Medical schemes regulator to explain ‘puzzling move’ on low-cost plans
The medical schemes regulator is expected to brief the industry on Thursday on its shock announcement in 2019 that it intends to scrap low-cost benefit options (LCBOs) and health insurance products.
The Council for Medical Schemes (CMS) has invited health insurers, medical schemes and administrators to an “engagement session” to “unpack and deliberate on” the measures set out in circular 80 and a subsequent research note setting out its rationale in circular 82. Further meetings are planned with industry associations, bargaining council medical schemes and Cape Town stakeholders, said CMS registrar Sipho Kabane.
The CMS announced in December that it would stop granting exemptions to the Medical Schemes Act after March 2021, effectively putting an end to cheap primary health insurance products, as well as bargaining council medical schemes that offer pared-down benefits.
This directive, combined with the scrapping of the LCBOs, overturned a policy trajectory previously agreed to by the ministers of health and finance that aimed to safeguard consumers by drawing a clear distinction between medical schemes and health insurance products. The intention was to migrate health insurance products into closely regulated LCBOs, thus ensuring that consumers retained their cover.
Kabane said in December the CMS was concerned that products offering different levels of cover depending on what consumers could afford were at odds with the government’s plans for National Health Insurance.
The regulator’s move stunned the industry and caught the Treasury on the back foot. Kabane said the CMS had met Treasury officials on Tuesday and expected to have further talks after completing its industry consultations.
“The approach adopted by the CMS in circular 80 constitutes a departure from an ideology it has maintained for years. To say that it has surprised the industry would be an understatement,” said the SA Insurance Association’s health insurance forum chair, Sven Laurencik.
While the rationale behind the CMS’s “new” approach is contained in circular 82, the conclusions reached by the CMS and its motivation for scrapping LCBOs are not evident from the circular, said Laurencik.
Medshield is among the medical schemes that has had its plans to launch LCBOs scuppered by the regulator’s move.
“We are concerned by the CMS’s decisions and that this continued delay to allow schemes to launch affordable LCBO products means the existing barriers for South Africans to access quality private health care will remain for the foreseeable future, and therefore place greater reliance on an already overburdened public health sector,” said Medshield principal officer Thoneshan Naidoo.
Medshield had hoped to launch four LCBOs under the banner of its MediAlpha plan, ranging from R130 to R650 per month.

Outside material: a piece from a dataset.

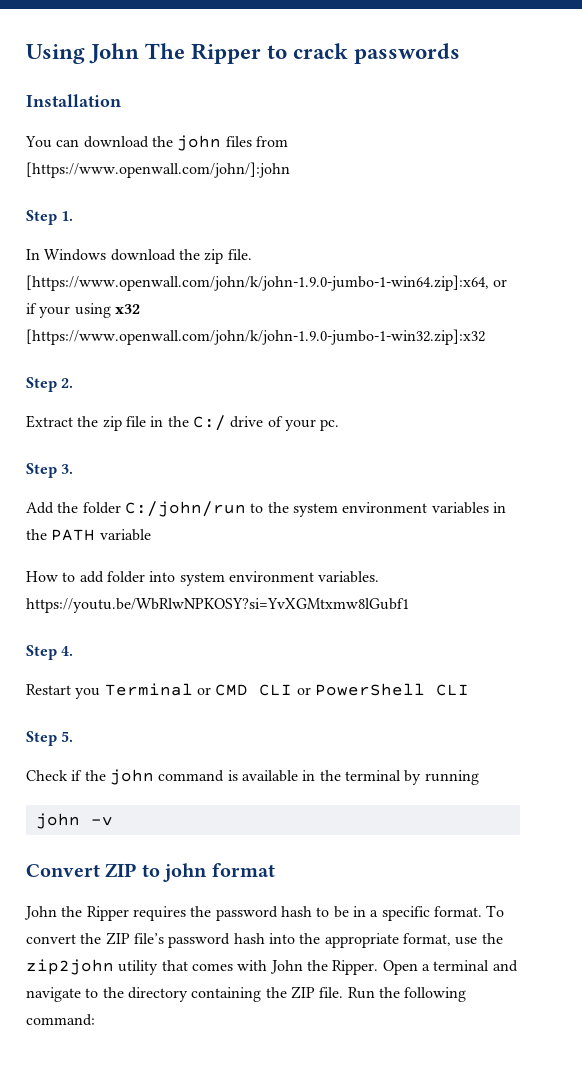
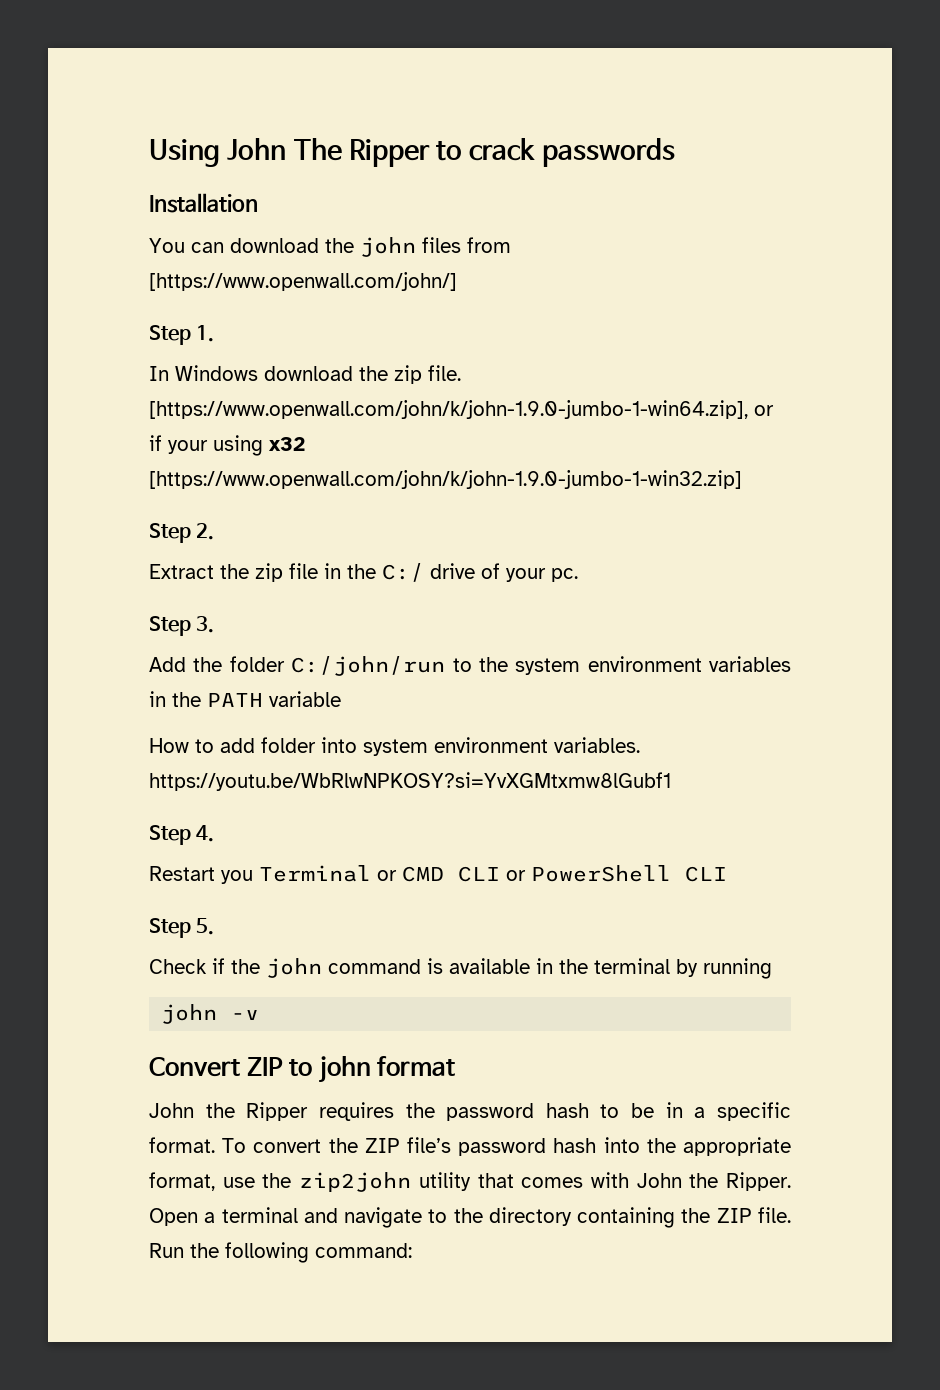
- You can download the john files from [https://www.openwall.com/john/]:john
+ You can download the john files from [https://www.openwall.com/john/]
- [https://www.openwall.com/john/k/john-1.9.0-jumbo-1-win64.zip]:x64, or if your using x32 [https://www.openwall.com/john/k/john-1.9.0-jumbo-1-win32.zip]:x32
+ [https://www.openwall.com/john/k/john-1.9.0-jumbo-1-win64.zip], or if your using x32 [https://www.openwall.com/john/k/john-1.9.0-jumbo-1-win32.zip]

“It would have enabled access to high-quality private primary health care to millions of uncovered South Africans who have not been able to afford medical cover,” said Naidoo.
The Free Market Foundation said in a statement that the regulator’s move was puzzling.
“It is difficult to understand what the motive behind this move is, given that the CMS and the private sector have been working together to develop the LCBO for the past five years. Industry leaders are also none the wiser, since absolutely no stakeholder engagement preceded this shock move”, said Mike Settas, a member of the foundation’s health policy unit.